Spanish Small & Midcaps: Euskaltel

Spanish midcap EuskaltelSpanish midcap Euskaltel

The Euskaltel Group is the leading telecommunications operator in the Basque Country and also in Galicia via its “R” subsidiary. Through its two local brands it services a market of 5 million people. Its offer includes fixed line and mobile, as well as subscription television and internet (fibre optic and 4G).

Euskaltel had a busy year in 2015, making it stock market debut on July 1, while on November 27 it closed the buy of the Galician cable operator “R.” As a result, it has become the leading telecoms group on Spain’s Cantabrian coast, both in terms of number of clients and revenues.

The group’s strategy is to maintain the local character of its companies, while continuing to grow towards its goal of consolidating its leading position in the north of Spain. To this end, Euskaltel is in talks with the owners of Telecable with the aim of completing its acquisition in the near future. If this operation doesn’t go ahead, there is some speculation that it will buy Portugal’s NOS.

As an investment bet, we like Euskaltel for the following reasons:

  1. There is an active consolidation process going on in the sector. The telecommunications industry in Spain has recently been the protagonist in numerous M&A deals which have left the market open for 4 big operators. Euskaltel has survived this process and has emerged even stronger.
  2. Favourable context. The strong consolidation movement has provided stability and even fuelled a rise in prices. Furthermore, the fact the operators have introduced packages of integrated services has led to an increase in the average revenues per client and in their loyalty, reducing cancelation rates and portability to competitors. All this means that for the first time in years, operators are once again seeing an increase in revenues.
  3. Big barriers to entering the market. In order to compete in the telecoms market, companies need to be able to make big investments in infrastructures and publicity, or have access to other operators’ networks. As a result, the risk of new big operators emerging in our country is minimal.
  4. A good macroeconomic outlook. Recently, private consumption in Spain has recovered strongly, as can be seen in inflation figures and consumer confidence indices. Access to telephone and internet services has become a basic requirement for Spaniards.
  5. Position as a local industry leader. Euskaltel is the leading company in fibre optic and integrated packages in the Basque country and is also well positioned in Galicia. There is strong recognition for its regional brands, which have a high percentage of implementation.
  6. Strong cash generation. This is probably Euskaltel’s main advantage. Thanks to the big investment made in infrastructures in previous years,  its current (CAPEX) requirements are quite low. Its operating margins are also a lot higher than those of its competitors.
  7. Sinergies and cost cutting. Following its buy of “R”, Euskaltel is benefiting from the consolidation of certain central services, as well being able to negotiate with certain services’ suppliers. These costs would be further reduced with the possible future acquisition of a new operator.
  8. Normal debt levels. The company avoids excessive leverage to be able to take on debt in the event of a corporate operation. In fact its Debt/EBITDA ratio is currently at 4 times, due to the acquisition of “R”. But its strong cash generation  is allowing it to reduce its debt to astonishingly low levels and consider another deal. The company has taken advantage of the low interest rate environment to leverage more than usual at this particular moment.
  9. A competitive offer compared to its rivals both in terms of price and content. Euskaltel and “R” can offer integrated packages which can compete with those of Movistar, Vodafone, Orange and MásMóvil.
  10. Is Euskaltel an M&A target? The 4 big operators in Spain – Telefonica, Orange, Vodafone and MásMóvil – could still be interested in buying other operators and this could put Euskaltel in the frame.

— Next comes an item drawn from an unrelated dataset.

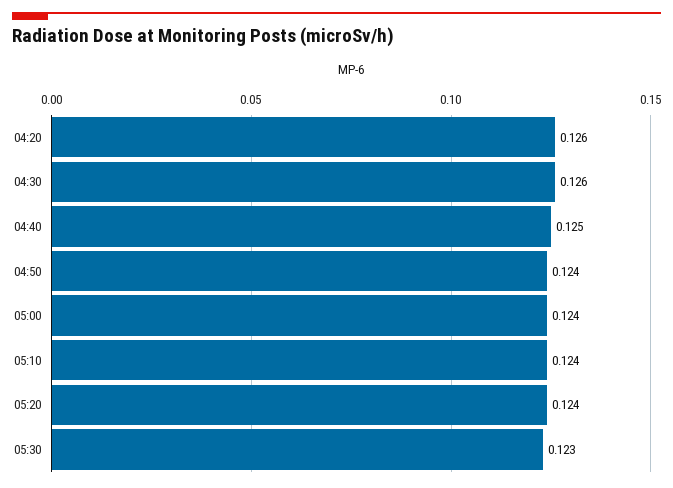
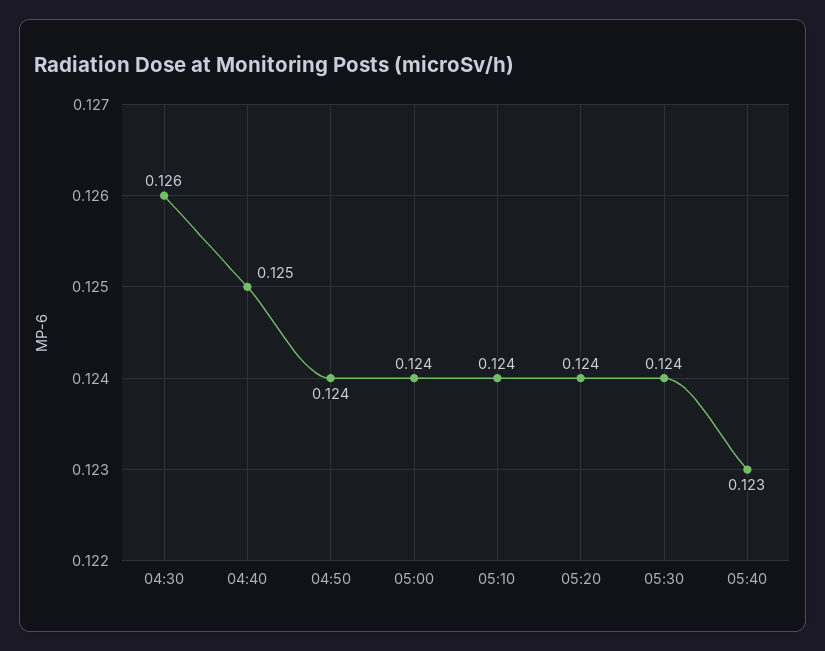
04:20: 0.126 -> none
05:30: 0.123 -> 0.124
05:40: none -> 0.123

As far as risks to the business are concerned, organic growth in the sector is slow due to the fact the market is very mature. But the biggest risk for the group are the access conditions for the dominant operators’ infrastructure networks. Euskaltel is certainly vulnerable in this respect as it depends on certain services which its competitors provide. Furthermore, the group has taken a bet on not offering TV Premium services like football, which could mean a certain drop in clients, although for the time being it has not had any impact.

In conclusion, we like Euskaltel because of its strong cash generation and good market positioning.  In addition, there are the possibilities for inorganic growth and the good macroeconomic and industry outlook for the group’s business.